Somewhat unfortunate name clash with the now-back-burnered deep learning framework written in Clojure, also called Cortex: https://github.com/originrose/cortex
LOL...every other AI related project these days is called some variation or part of:
Cortex
Mental
Mind
Neural/Neurons
Which is, of course, hilarious, since none of them have anything to do with the brain or mind whatsoever, being slightly advanced computational statistics programs.
Pretty cool name (cortex), but also taken by this project - https://github.com/cortexproject/cortex - "A multitenant, horizontally scalable Prometheus as a Service"
I work on ML infrastructure at some big company, so I'm always interested to see whats new in this field. This seems to be a thin wrapper around tf.estimator, which provides a majority of the functionality. The only novel things are yaml config for defining some basic transformations and data format. It doesn't seem super useful, am I missing something?
The main thing we try to help with is orchestrating Spark, TensorFlow, TensorFlow Serving, and other workloads without requiring you to manage the infrastructure. You’re right that we have a thin layer around tf.estimator (by design) because our goal is to make it easy to create scalable and reproducible pipelines from building blocks that people are familiar with. We translate the YAML blocks into workloads that run as a DAG on Kubernetes behind the scenes.
We use TesnorFlow serving (https://www.tensorflow.org/serving) for serving the trained models. We also run Flask to transform the incoming JSON to match the way the data has been transformed at training time.
We have a lot of respect for the work that the KubeFlow team is doing. Their focus seems to be on helping you deploy a wide variety of open source ML tooling to Kubernetes. We use a more narrow stack and focus more on automating common workflows.

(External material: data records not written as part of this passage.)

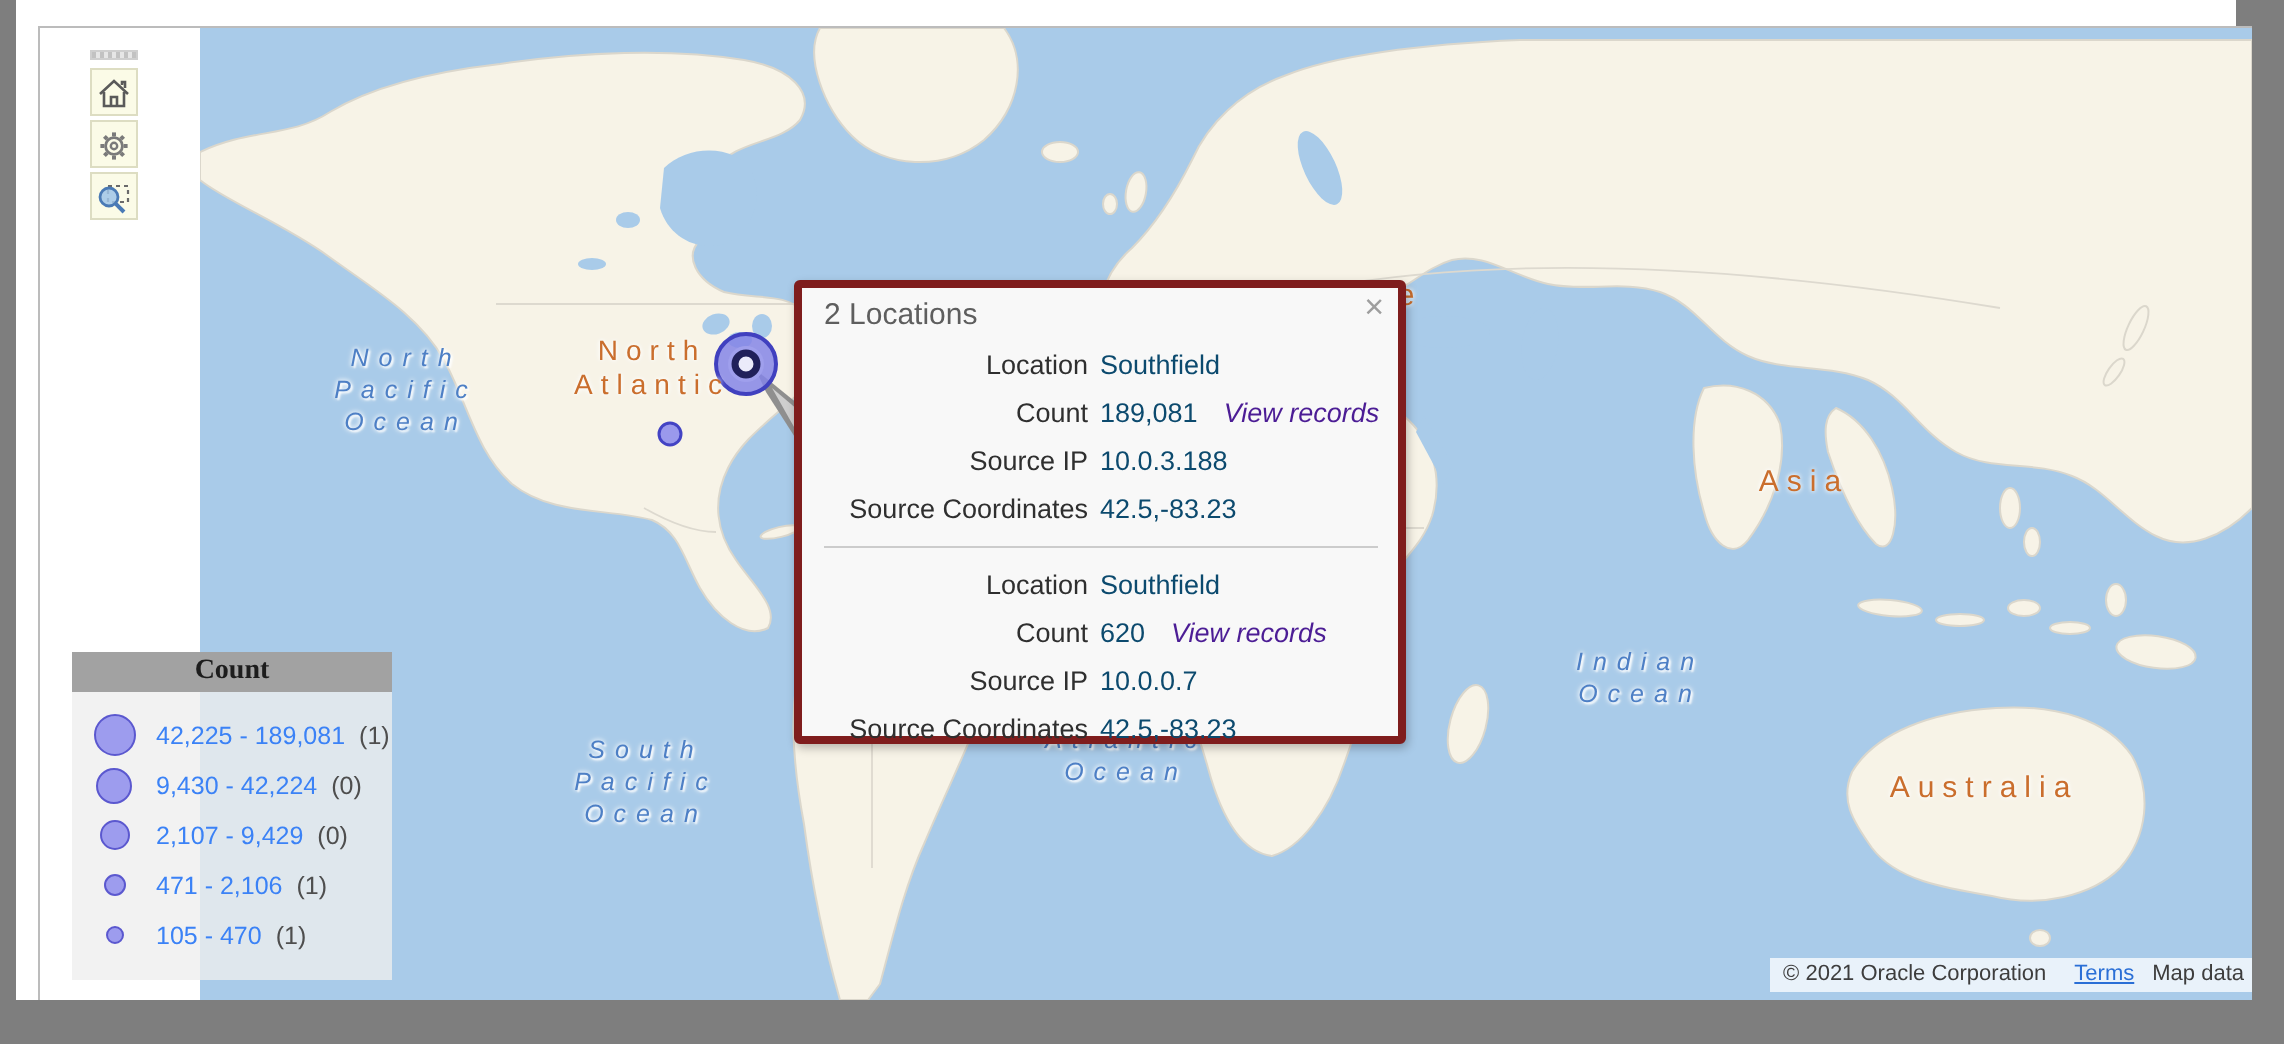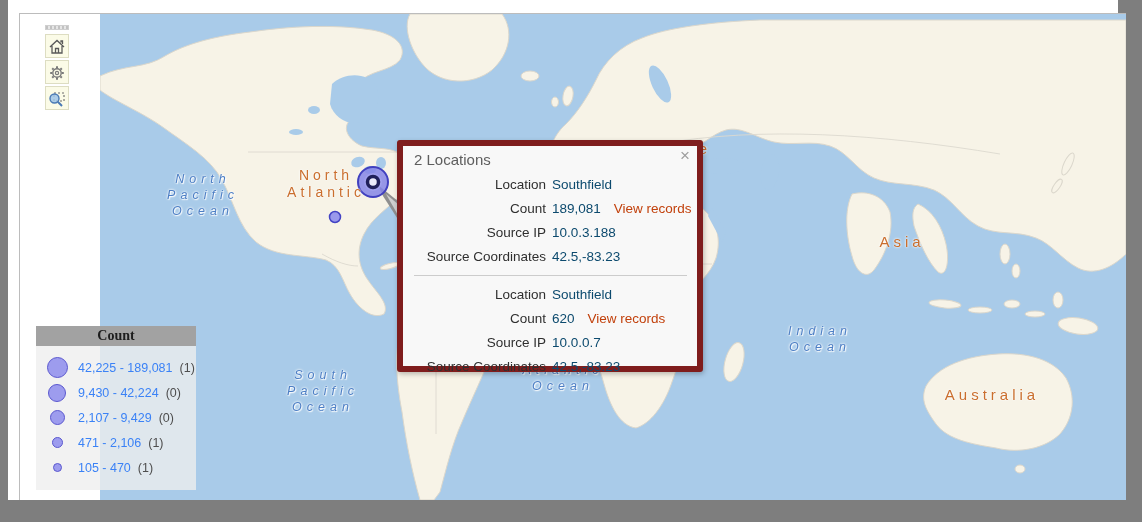"2 Locations" #popup { border: 6px solid #7f1d1d -> 4px solid #7f1d1d }
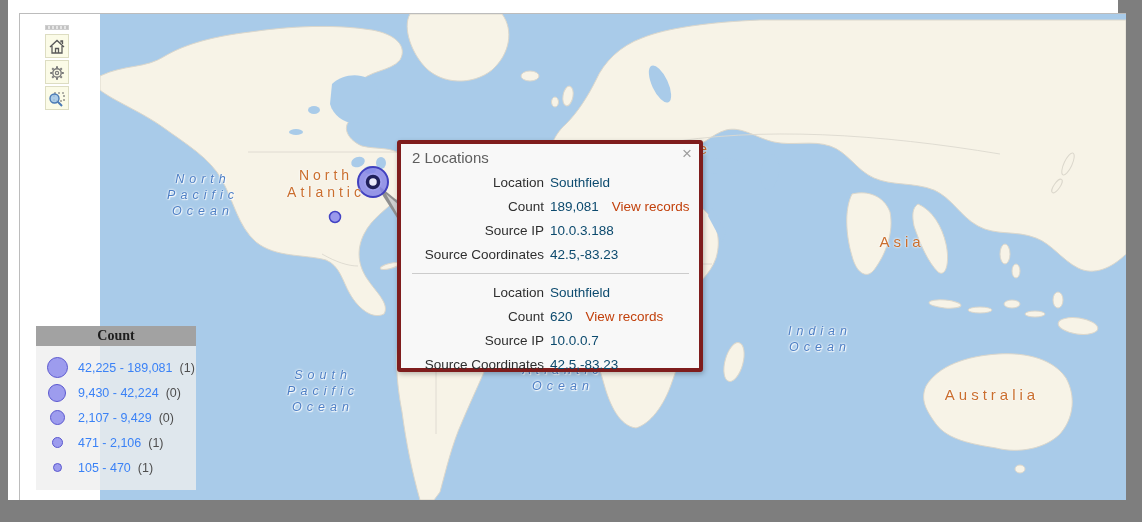"View records" .rec-row .link { color: #c2410c -> #4c1d95; font-style: none -> italic }
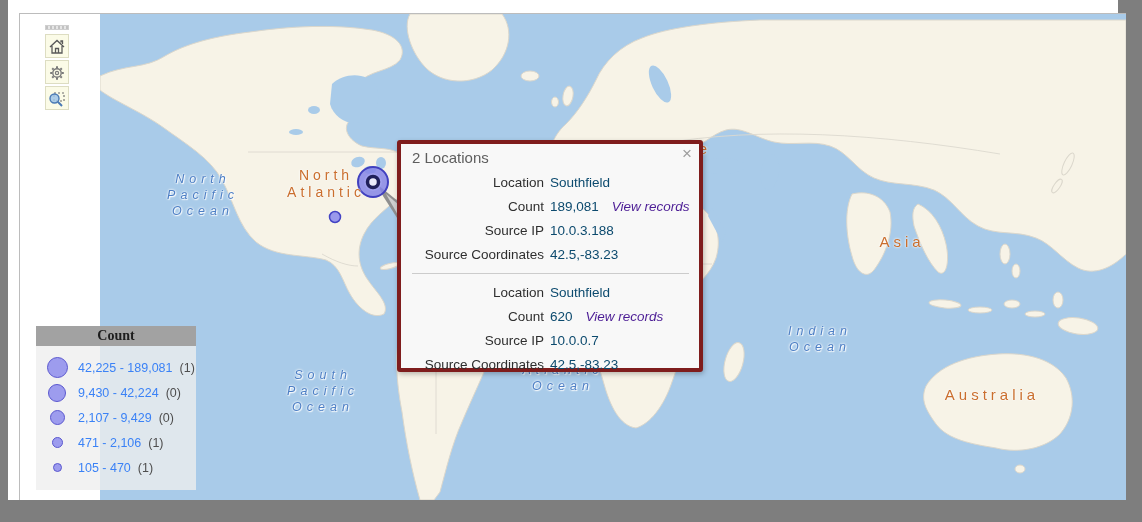"© 2021 Oracle Corporation Terms" div { html: none -> <div> <span>© 2021 Oracle Corporation</span><a>Terms</a><span>Map data</span> </div> }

For example, we take a fully declarative approach; the “cortex deploy” command is a request to “make it so”, rather than “run this training job”. Cortex determines at runtime exactly what pipeline needs to be created to achieve the desired state, caching as aggressively as it can (e.g. if a hyperparameter to one model changes, only that model is re-trained and re-deployed, whereas if a transformer is updated, all transformed_columns which use that transformer are regenerated, all models which use those columns are re-trained, etc). We view it as an always-on ML application, rather than a one-off ML workload.